Thank you my publiusly anonymous friend. Quite right. The raises won't go into effect until after the next election.

But hey, you shouldn't confuse my reporting the facts about the UW budgeting process (lower salaries than other nearby state universities, a legislature drunk with the memes of neocon resentment trying to bleed out and starve the evil intellectual cultus, etc.) with complaining. I'm not complaining. I like my job and am content with the cost-benefit calculus of working where I do.

I only get my back up about this because every time I turn around I hear that the UW System is milking the taxpayers dry, and yet, the numbers indicate otherwise. Why would that be?

Political hay. That's all.

So I make a point of repeating the numbers. My incredulity is not about my own situation, but about the ways truth is sacrificed to -- in the case of this particular blog -- Glenn's ideology.

In his *Republic*, Plato is explicit about how timocratic regimes, in which tradition and honor are held to be more important than excellence, distrust intellectuals and go after anyone who thinks reasoning is better than merely believing.

Facts get in the way of ideology and, in Wisconsin, timocracy looks a lot like the neocon sectarians currently masquerading as conservatives inside our own State legislature. Hmm.

Maybe you're a closet Alcibiades?

Most interesting of all is your apparent need to correct my procedural goof rather than address the actual point of the posting.

I can only suppose that's because your love of sarcasm trumps anything useful you might have to say about a better way to elect our judges and improve our courts?

Be well.
Mp

Anonymous said...

I wonder how you feel about Jim Doyle signing bills favoring people who donate to him who know how much?

Special interests like the teachers union and trial lawyers for example that have given him hundreds of thousands of dollars.

Mpeterson said...

Well, if he allotted state funds on the basis of patronage, I'm agin' it.

If he allocates state funding on the basis of his politics ... well, that's democracy isn't it?

I may still disagree with his politics, btw, but that too is democracy.
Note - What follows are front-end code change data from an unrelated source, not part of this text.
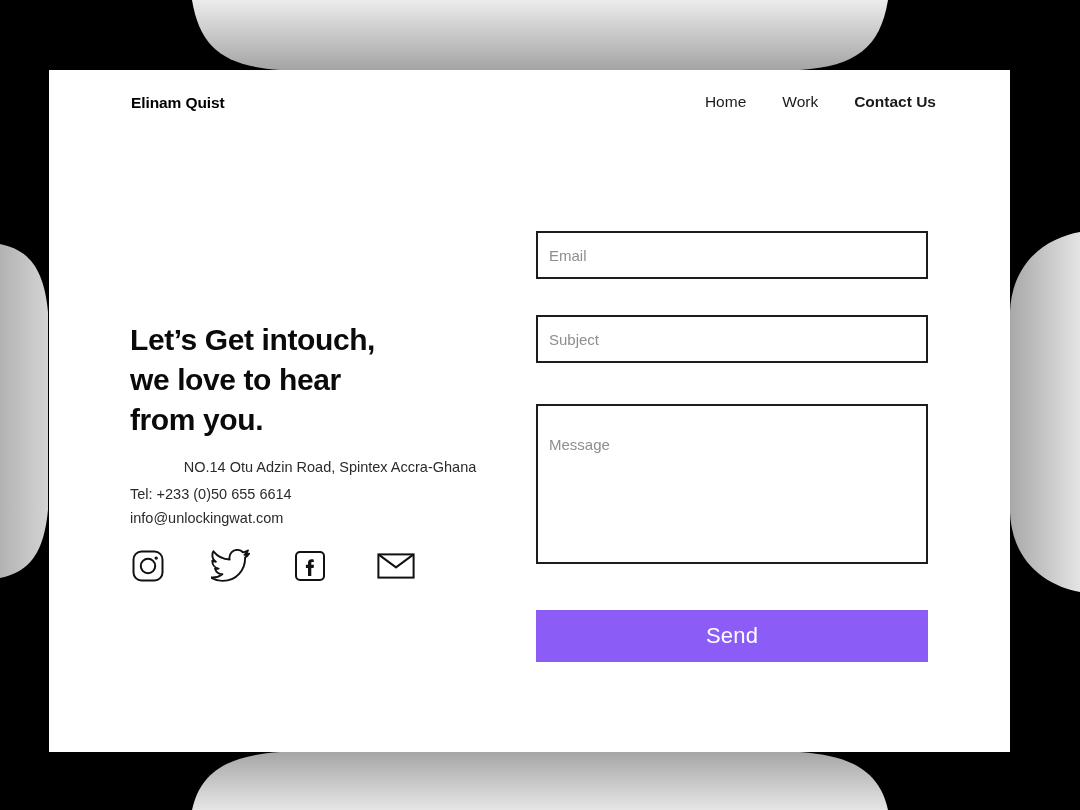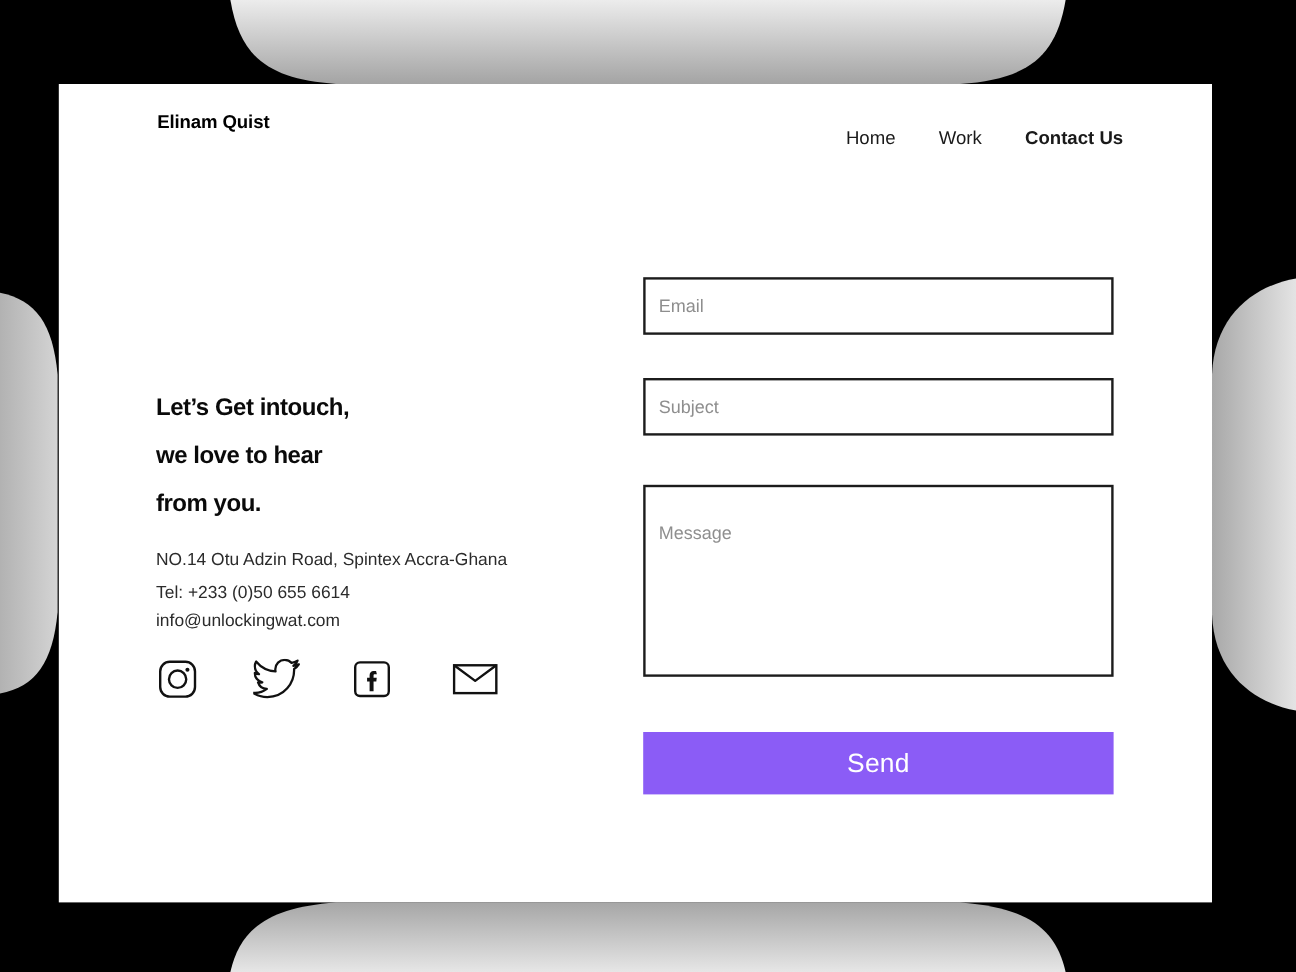"Home" .nav { top: 37px -> 23px }
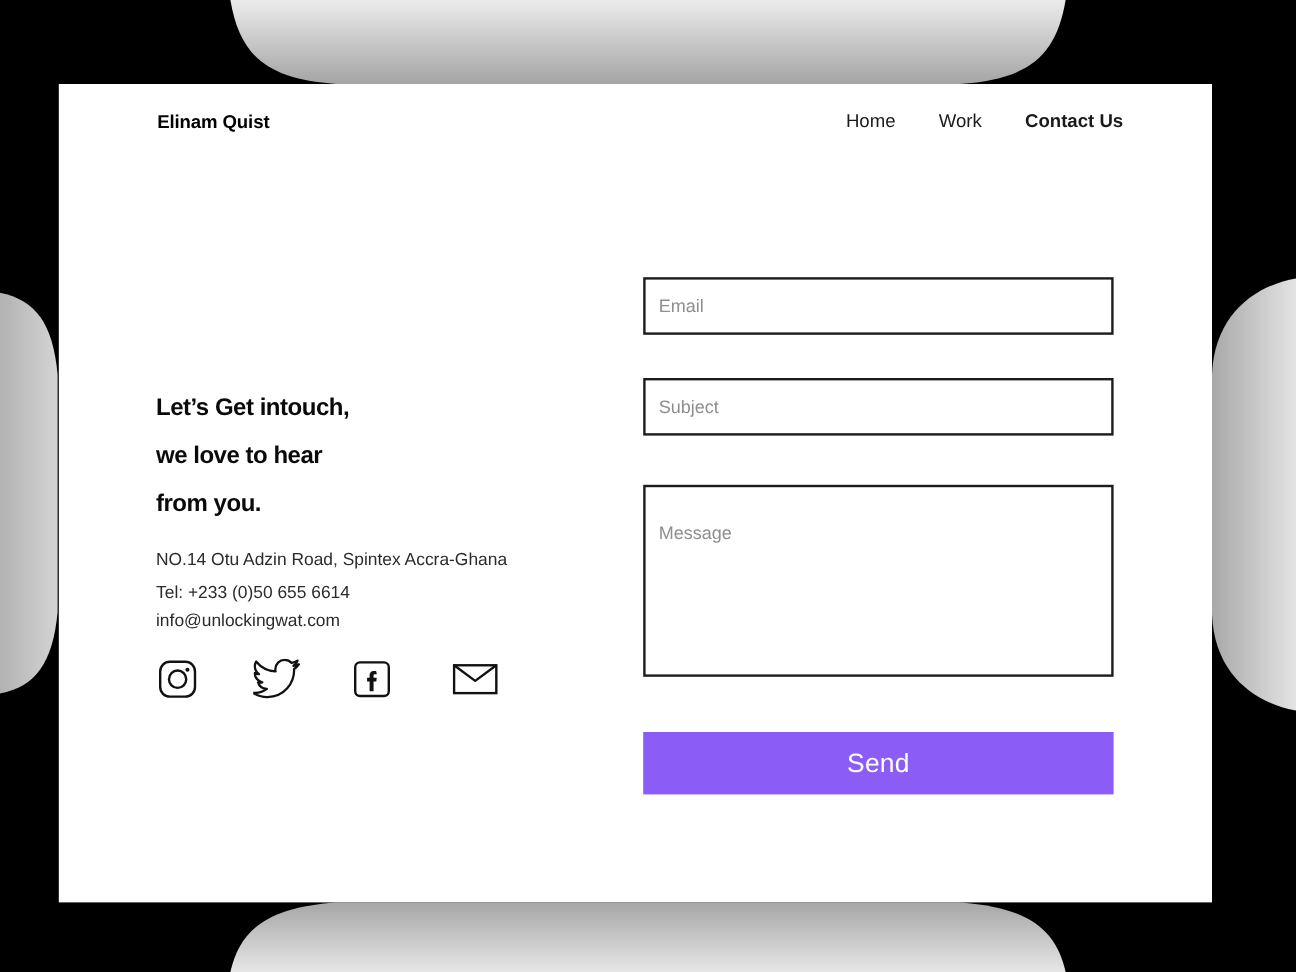"Let’s Get intouch," .headline { font-size: 20px -> 30px }
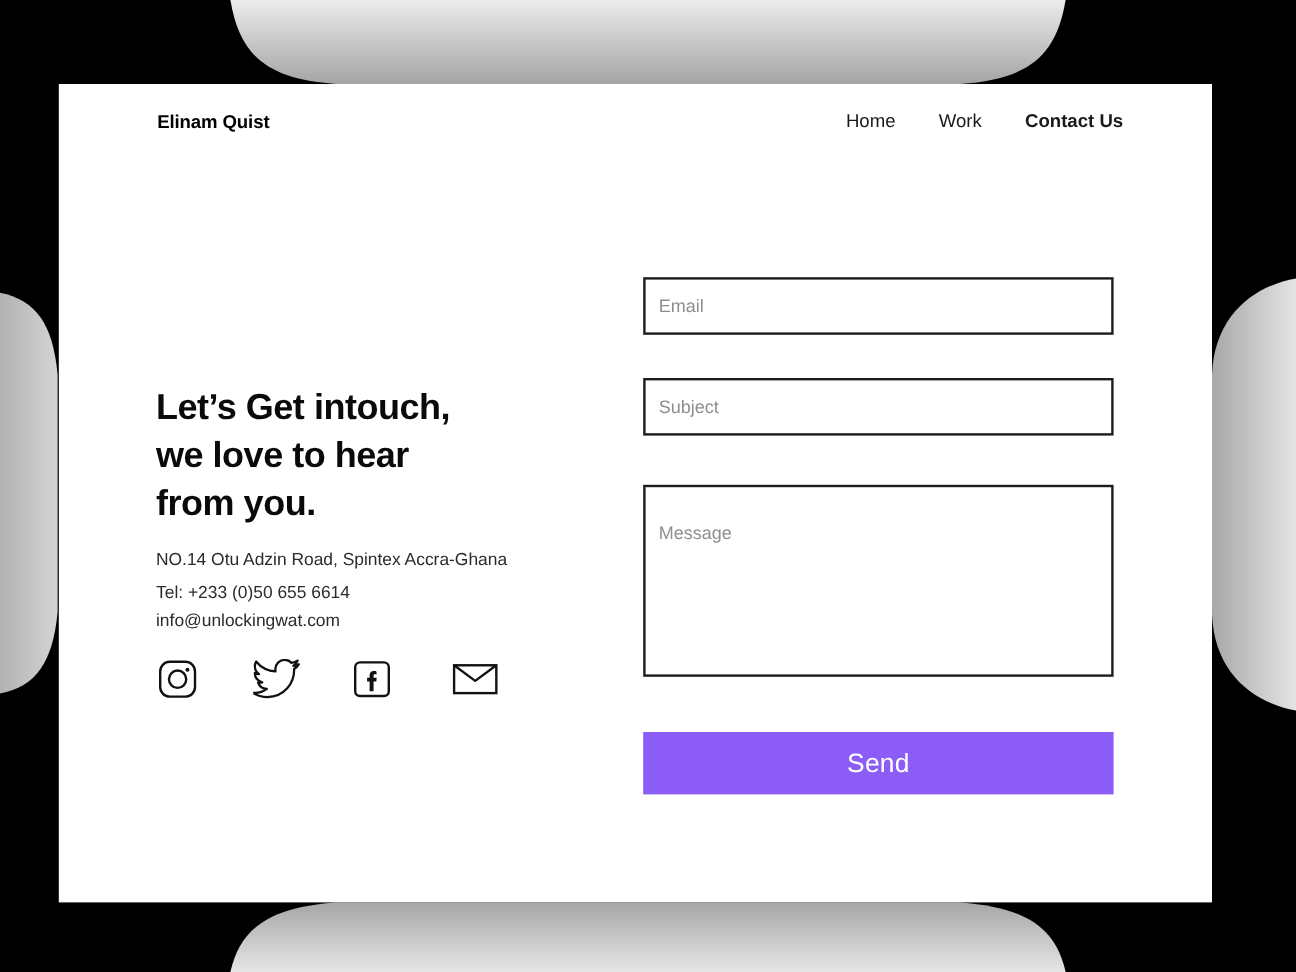"NO.14 Otu Adzin Road, Spintex" .addr-line.first { text-align: none -> center }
I don't remember seeing anything in which he gave state funds directly to the WEAC itself. I can't imagine that'd be either legal or smart. Or to the trial lawyers either.

Did he?

Or do you mean he simply funded the schools and thus, by implication "paid off" the union that supported him.

That sounds pretty close to democracy too.

Or is it your suggestion that funding education is itself always wrong?

He could still fund education for bad reasons but, then, you'd have to tell me what you think those are.